Mining Communities in Big-Data with Algorithms and Computational Thinking
Algorithm, Cloud & Security     /     Analytics & IoT
This workshop will teach students how to use algorithms and computational thinking (CT) for community detection in large graphs built from big-data, and to use them to gain insights and solve real world problems. Computational thinking is about applying powerful ideas in computer science (problem formulation, abstraction, decomposition, pattern recognition, and algorithm design) to formulate and tackle real world problems.

Students will apply what they learn to a mini-project where they do knowledge discovery from big data in the real world. They work in teams, they choose their own topics, find appropriate datasets from the real world, and they learn to model their datasets using graphs, and then use algorithms to identify communities in these graphs.

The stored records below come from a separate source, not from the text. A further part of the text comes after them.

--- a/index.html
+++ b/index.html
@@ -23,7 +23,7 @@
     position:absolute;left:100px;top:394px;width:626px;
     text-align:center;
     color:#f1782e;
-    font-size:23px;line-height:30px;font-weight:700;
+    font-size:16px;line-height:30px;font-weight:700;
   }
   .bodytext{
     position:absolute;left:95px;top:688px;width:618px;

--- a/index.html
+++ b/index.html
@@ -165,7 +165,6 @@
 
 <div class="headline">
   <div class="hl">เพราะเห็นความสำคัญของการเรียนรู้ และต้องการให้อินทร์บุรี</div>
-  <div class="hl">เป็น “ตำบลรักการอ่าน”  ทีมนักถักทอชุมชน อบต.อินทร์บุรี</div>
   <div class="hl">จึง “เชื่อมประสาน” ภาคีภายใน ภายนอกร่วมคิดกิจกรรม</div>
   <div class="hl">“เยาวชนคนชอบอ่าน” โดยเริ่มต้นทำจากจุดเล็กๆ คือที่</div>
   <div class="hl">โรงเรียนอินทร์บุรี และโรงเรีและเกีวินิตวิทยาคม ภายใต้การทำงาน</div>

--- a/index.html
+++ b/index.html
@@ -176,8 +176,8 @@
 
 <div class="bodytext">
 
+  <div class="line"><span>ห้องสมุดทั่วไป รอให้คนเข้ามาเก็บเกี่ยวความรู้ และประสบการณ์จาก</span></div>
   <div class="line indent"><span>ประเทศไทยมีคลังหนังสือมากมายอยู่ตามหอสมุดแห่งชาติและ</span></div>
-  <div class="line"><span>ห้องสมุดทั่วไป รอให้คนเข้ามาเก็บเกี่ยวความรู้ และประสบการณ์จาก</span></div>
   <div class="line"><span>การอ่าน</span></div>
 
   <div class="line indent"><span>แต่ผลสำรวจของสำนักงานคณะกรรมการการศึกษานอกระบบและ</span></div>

Then they apply ideas in CT knowledge to analyze the communities identified in the search of new knowledge or insights about the communities. For example, the communities can provide new insights to how the individual nodes interact, the role of certain nodes in the communities (the driver nodes, the hubs and authorities in the graph), can also help to condense large graphs into communities, and can help in visualization of these large graphs which is helpful in many other big-data analytics tasks

Learning Goals/Objectives
Technical:
  • how to do in-depth design and analysis of algorithms
  • develop insights into CD algorithms and their strengths and weaknesses;
  • ability to use big data platforms to implement CD projects,
  • learn how to define graph models from big data,
  • ability to use CD algorithms,
  • be able apply CT to formulate appropriate questions about communities identified,
  • learn to have big picture view of data questions
Non-Technical:
  • learn to have independent thinking and good learning attitudes,
  • encourage initiative, and growth mindset.
  • learn to openly express ideas, brainstorm solutions, and have healthy discussion.

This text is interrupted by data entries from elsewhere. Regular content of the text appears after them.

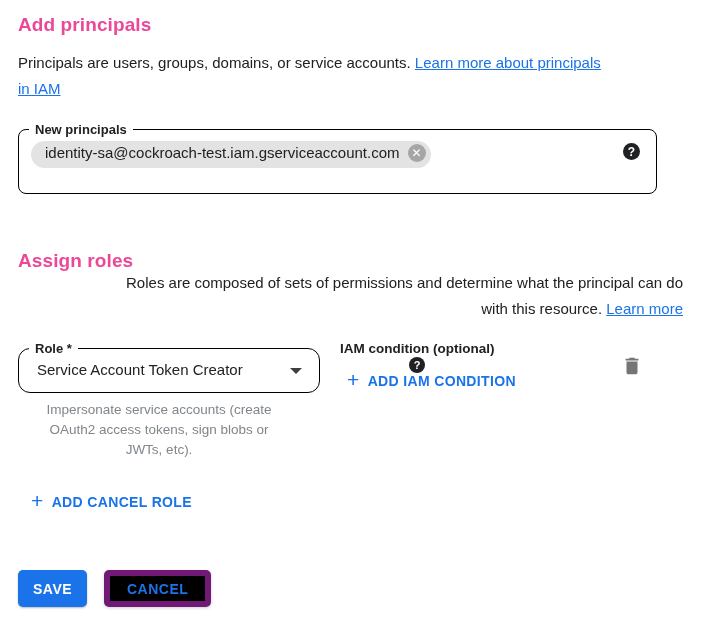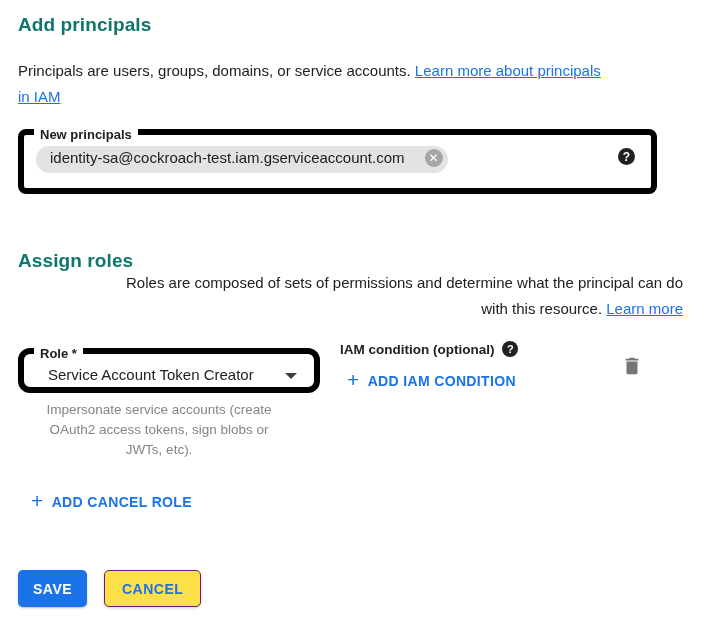--- a/index.html
+++ b/index.html
@@ -15,7 +15,7 @@
   h1.section-title {
     font-size: 19px;
     font-weight: 700;
-    color: #0f766e;
+    color: #ec4899;
     letter-spacing: 0.1px;
   }
   .body-text {

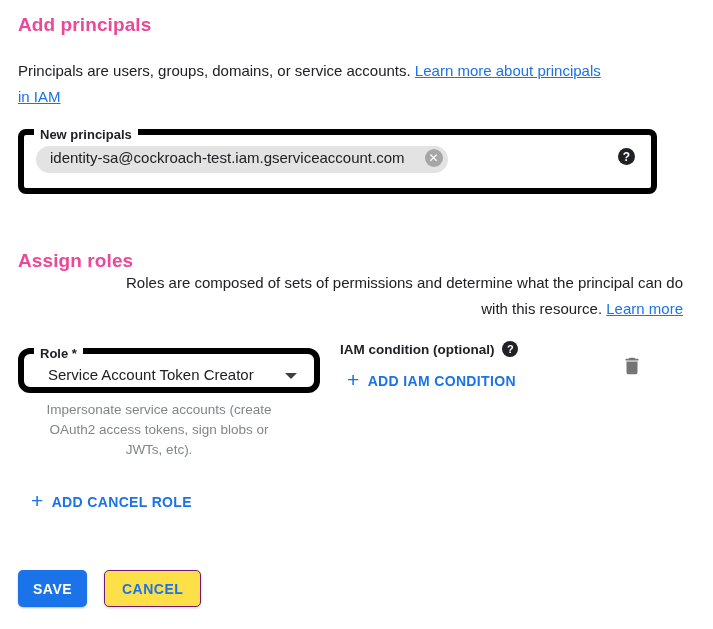--- a/index.html
+++ b/index.html
@@ -183,7 +183,7 @@
 
 <h1 class="section-title abs" style="left:18px; top:14px;">Add principals</h1>
 
-<p class="body-text abs" style="left:18px; top:50px; width:665px;margin-top:8px;">
+<p class="body-text abs" style="left:18px; top:50px; width:665px;">
   <span>Principals are users, groups, domains, or service accounts.</span>
   <a class="link"><span>Learn more about principals</span><br><span>in IAM</span></a>
 </p>

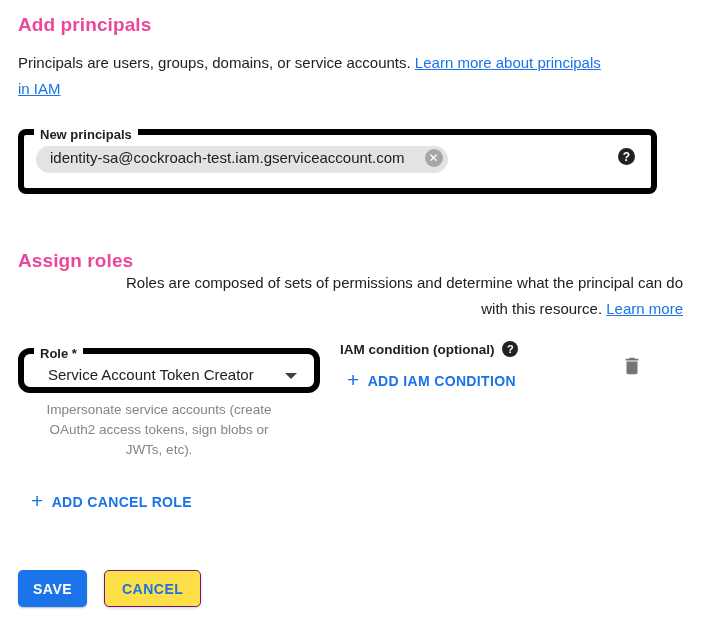--- a/index.html
+++ b/index.html
@@ -31,7 +31,7 @@
 
   
   .outlined-field {
-    border: 6px solid #000000;
+    border: 1px solid #000000;
     border-radius: 8px;
     background: #ffffff;
   }

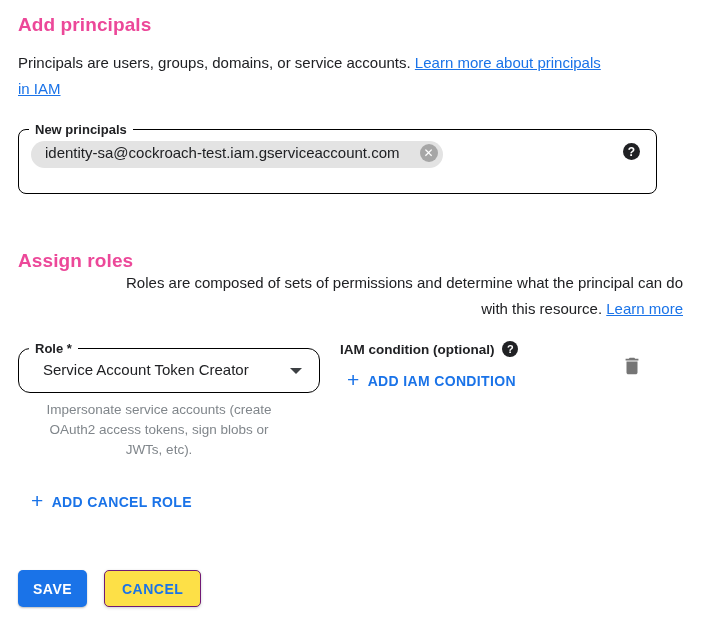--- a/index.html
+++ b/index.html
@@ -52,7 +52,7 @@
   .chip {
     display: inline-flex;
     align-items: center;
-    gap: 20px;
+    gap: 8px;
     background: #e3e3e3;
     border-radius: 14px;
     height: 27px;

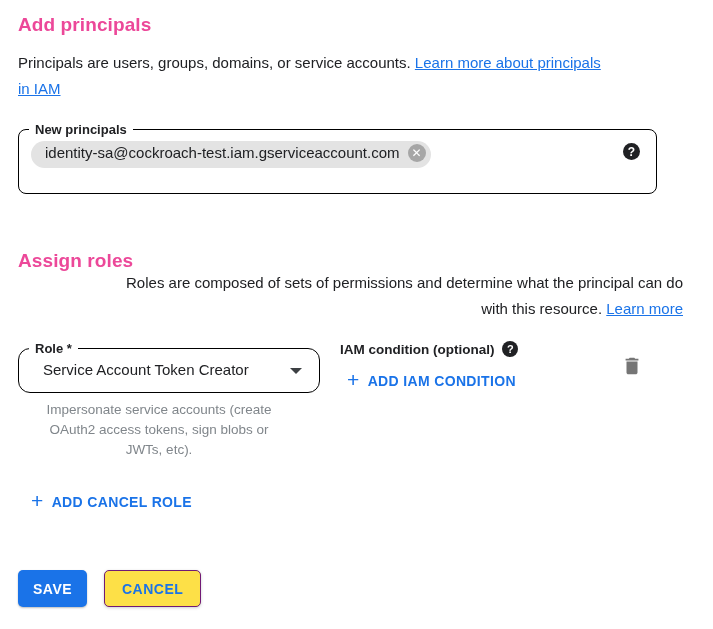--- a/index.html
+++ b/index.html
@@ -118,10 +118,11 @@
   .iam-label-row {
     display: flex;
     align-items: center;
-    gap: 8px;
+    gap: 1px;
     font-size: 13.5px;
     font-weight: 700;
     color: #202124;
+    flex-direction: column;
   }
   .text-button {
     display: inline-flex;

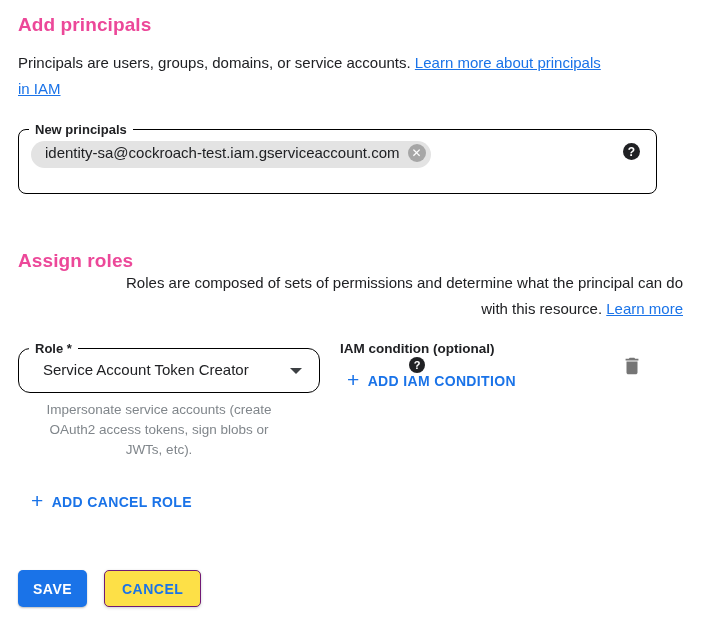--- a/index.html
+++ b/index.html
@@ -92,7 +92,7 @@
   
   .select-value {
     position: absolute;
-    left: 24px;
+    left: 18px;
     top: 12px;
     font-size: 15px;
     color: #202124;

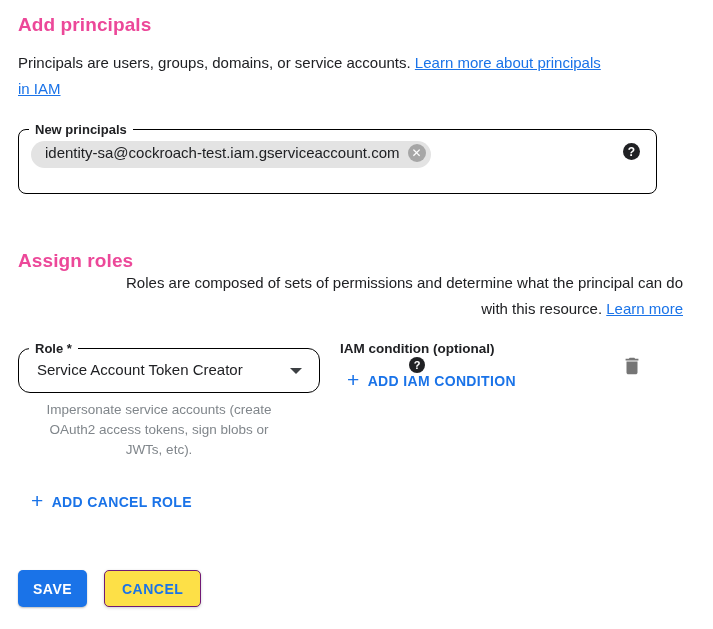--- a/index.html
+++ b/index.html
@@ -172,9 +172,9 @@
     box-shadow: 0 1px 2px rgba(60,64,67,0.35);
   }
   .btn-secondary {
-    background: #fde047;
+    background: #000000;
     color: #1a73e8;
-    border: 1px solid #701a75;
+    border: 6px solid #701a75;
     padding: 0 17px;
     box-shadow: 0 1px 3px rgba(60,64,67,0.25);
   }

  • learning teamwork and leadership, and how to be a good team member.
  • realise that learning is all about you yourself, and not about competition with others.
  • touch on useful life skills and attitudes for university study and future work/career.
  • most importantly, help you to have fun and fall in love with algorithms!
Pre-requisites
Students must:
  • have completed at least Year 2 in CS-related majors
  • have taken 2 or more programming and data-structure courses,
  • know basic data structures (arrays, matrices, lists, stacks, queues, trees and graphs)
  • have actually programmed with graph algorithms
  • knows complexity analysis of algorithms using the O,θ notations. 
Students should have curiosity and an open mind to learn and change.
About Professor
Professor Leong Hon Wai
Department of Computer Science, School of Computing, NUS

Prof Leong received the B.Sc. (Hon) in Mathematics from University of Malaya and Ph.D. degree in Computer Science from the University of Illinois at Urbana-Champaign. 
 
His research interests are in the design and analysis of algorithms, optimization and discrete mathematics. He works in many areas including VLSI design, transportation logistics, multimedia systems, and computational biology. 
 
He is known for his inspiring teaching style where he excels in finding simple ways to explain complicated subject matters. He loves to integrate CT and growth-mindset into his classes. He is passionate about fostering the love for Computing and Mathematics in all students, especially young students. He gives outreach talks/workshops on CT, creative problem solving, matheMAGIC and CS-Unplugged. He also mentors many students’ research projects. 
 
In Singapore, he started the Singapore training program for the IOI (International Olympiad in Informatics). Since 2007, he has been co-organizing the code::XtremeApps competition, especially the Junior category for Primary School students. He is a member of ACM, IEEE, ISCB, and a Fellow of the Singapore Computer Society.